Seharusnya pemerintah lebih tegas lagi untuk melindungi para buruh perempuan, mungkin salah satunya dengan memperkerjakan para buruh perempuan hanya di jam-jam tertentu saja, menjaga kesusilaan ataupun menyediakan angkutan antar jemput bagi mereka. Dan sampai saat ini hak-hak buruh perempuan yang seperti itu sangat tidak diperhatikan oleh pemerintah.
            Melihat semua kejadian ini, suatu realitas yang jauh lebih keras dan kejam seperti yang dipertentangkan Soekarno didalam buku “Sarinah’, bahwasanya wanita hanya dikekang pada masa itu, hanya berfungsi sebagai reproduksi dan tidak wajib ikut serta dalam acara publik.

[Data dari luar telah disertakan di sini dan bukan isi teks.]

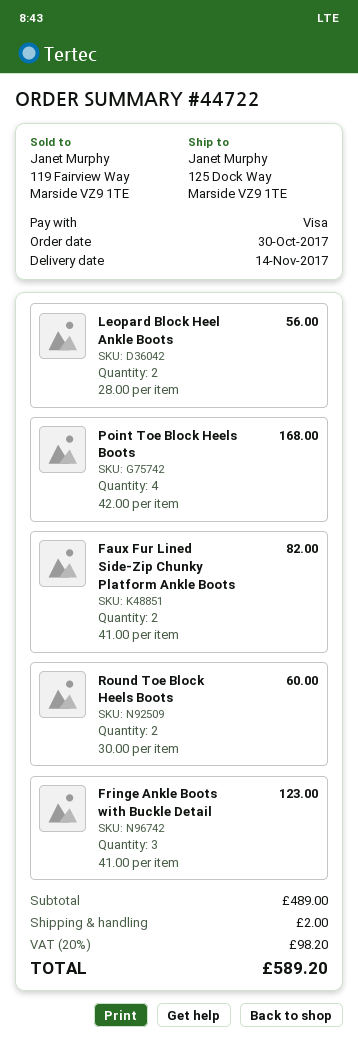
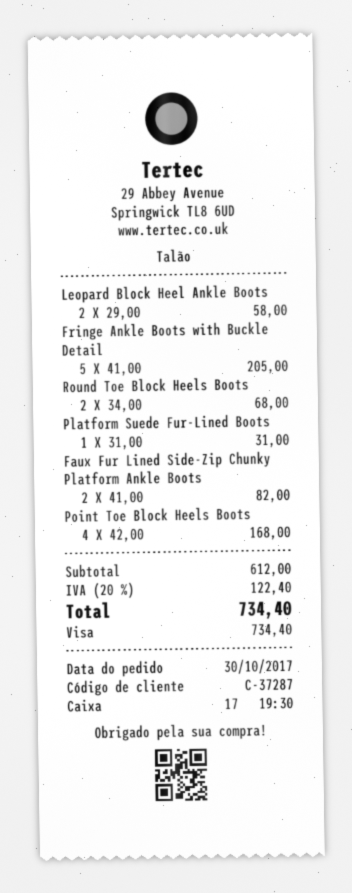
Leopard Block Heel Ankle Boots: 2 x 28.00 = 56.00 -> 2 x 29.00 = 58.00
Round Toe Block Heels Boots: 2 x 30.00 = 60.00 -> 2 x 34.00 = 68.00
Fringe Ankle Boots with Buckle Detail: 3 x 41.00 = 123.00 -> 5 x 41.00 = 205.00
Platform Suede Fur-Lined Boots: none -> 1 x 31.00 = 31.00
subtotal: 489.00 -> 612.00
shipping: 2.00 -> none
tax: 20% = 98.20 -> 20% = 122.40
total: 589.20 -> 734.40

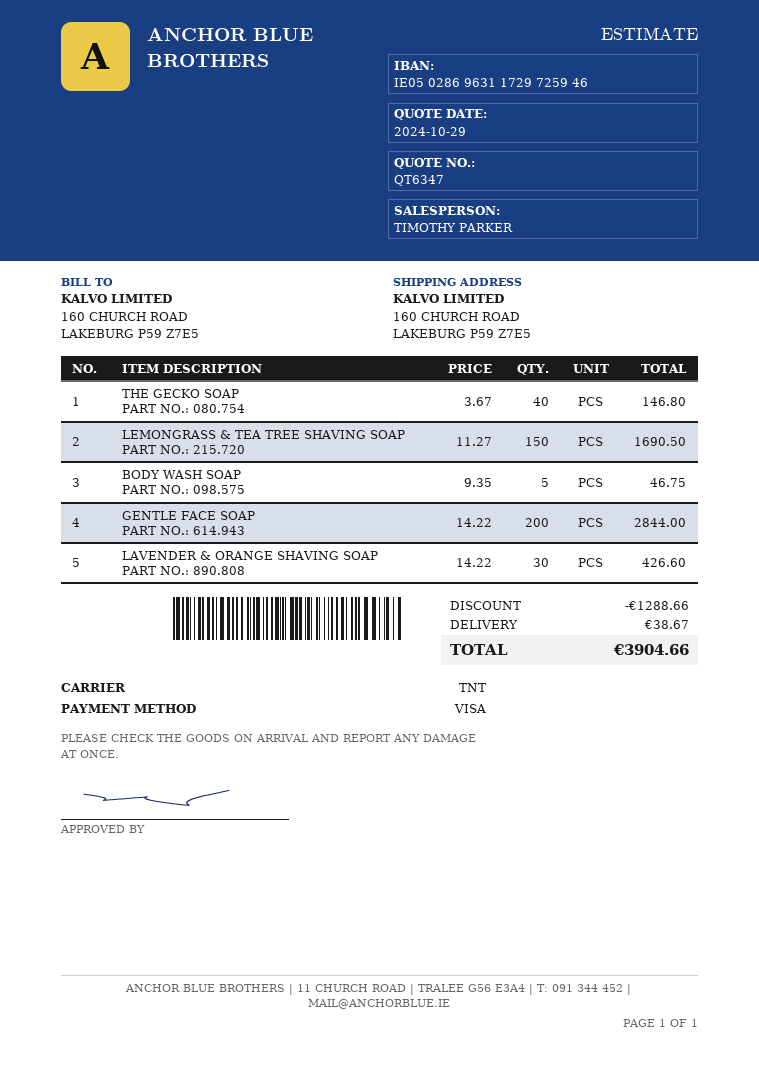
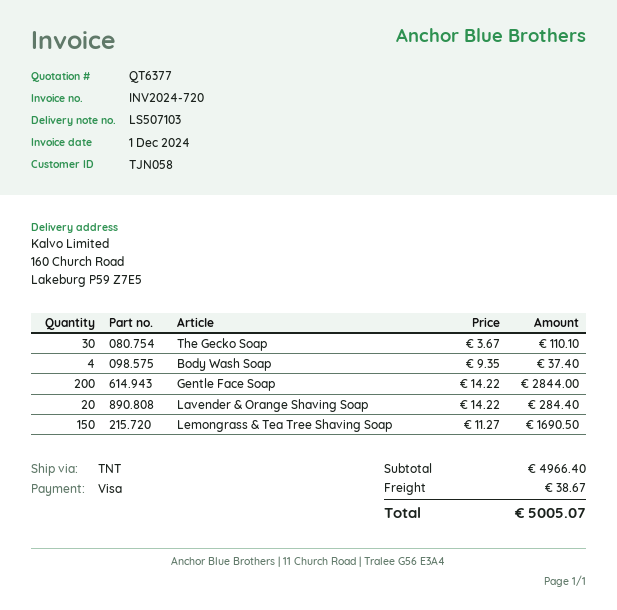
quote number: QT6347 -> QT6377
THE GECKO SOAP: 40 x 3.67 = 146.80 -> 30 x 3.67 = 110.10
BODY WASH SOAP: 5 x 9.35 = 46.75 -> 4 x 9.35 = 37.40
LAVENDER & ORANGE SHAVING SOAP: 30 x 14.22 = 426.60 -> 20 x 14.22 = 284.40
discount: 1288.66 -> none
total: 3904.66 -> 5005.07

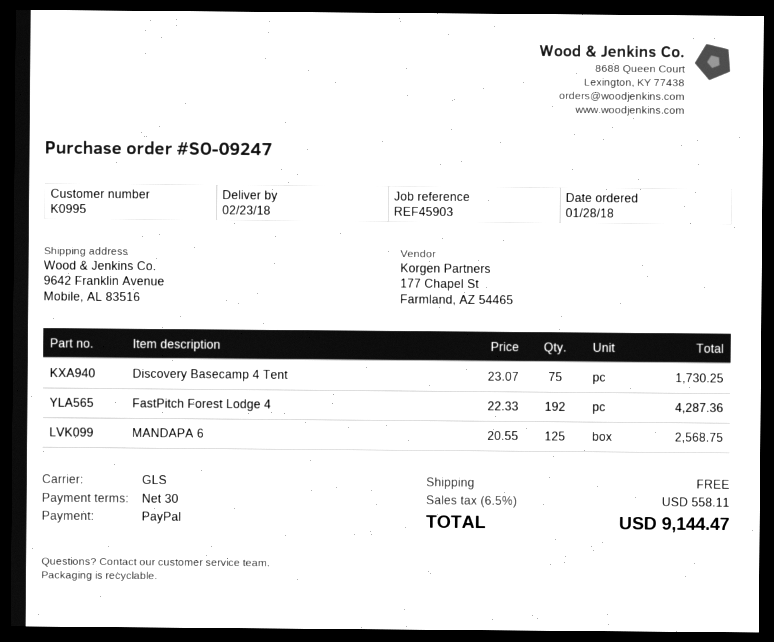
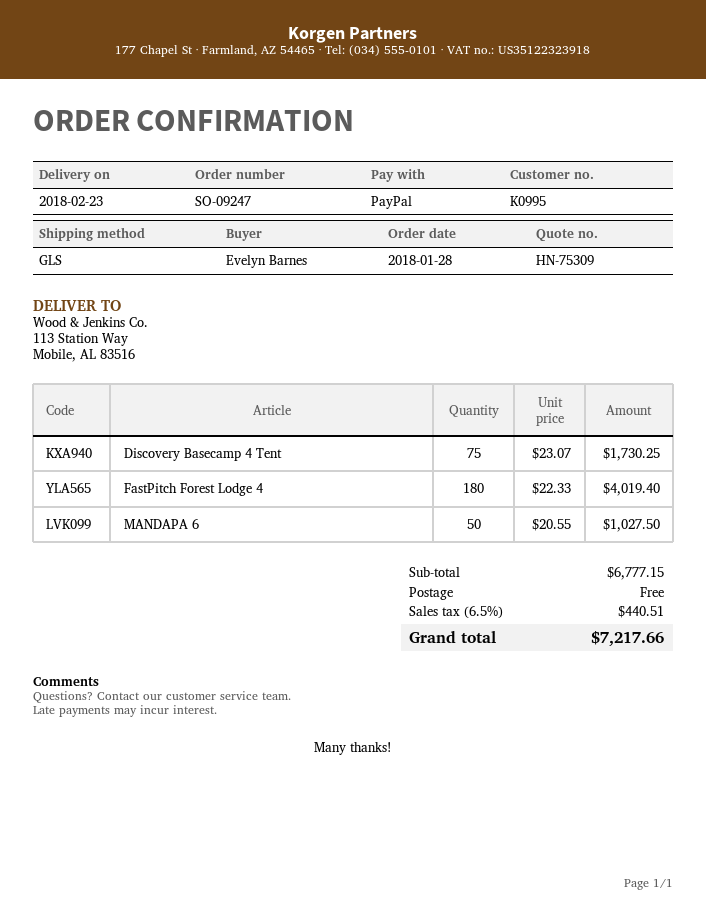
ship to: 9642 Franklin Avenue, Mobile, AL 83516 -> 113 Station Way, Mobile, AL 83516
FastPitch Forest Lodge 4: 192 x 22.33 = 4287.36 -> 180 x 22.33 = 4019.40
MANDAPA 6: 125 x 20.55 = 2568.75 -> 50 x 20.55 = 1027.50
tax: 6.5% = 558.11 -> 6.5% = 440.51
total: 9144.47 -> 7217.66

Namun kenyataan sekarang jauh lebih pahit melihat keadaan perempuan dijaman sekarang.
            Disinilah dibutuhkan perhatian dan bentuk dukungan dari seorang laki-laki untuk bisa lebih memahami dan lebih menghargai keberadaan seorang perempuan, kiprahnya perempuan juga harus dimerdekakan hak-haknya. Bukan saya setuju dengan pergerakan feminisme yang terjadi di Eropa sana, mungkin makna dari pergerakan feminisme Eropa adalah bagaimana perempuan menuntut hak-haknya untuk egaliter dengan laki-laki. Bahkan terkadang melampui apa yang seharusnya menjadi kodratnya, terkadang mereka ingin sama dalam semua hal, dari kebebasan berpendapat sampai pada hal pakaian ataupun stlye. Mungkin kita harus pandai-pandai memilah mana yang baik dan buruknya dan pergerakan tersebut. Namun saya lebih sepakat apabila perempuan disini sebagai pendamping dan pelengkap bagi seorang laki-laki namun tanpa laki-laki mengabaikan hak-hak perempuan. Sepakat dengan semua apa yang dibahas dalam buku “Sarinah” karangan Soekarno, memanglah urusan wanita adalah urusan masyarakat. Dan kemajuan atau tingkat keberadapan suatu bangsa ditentukan oleh tinggi rendahnya bangsa itu memperadapkan perempuan.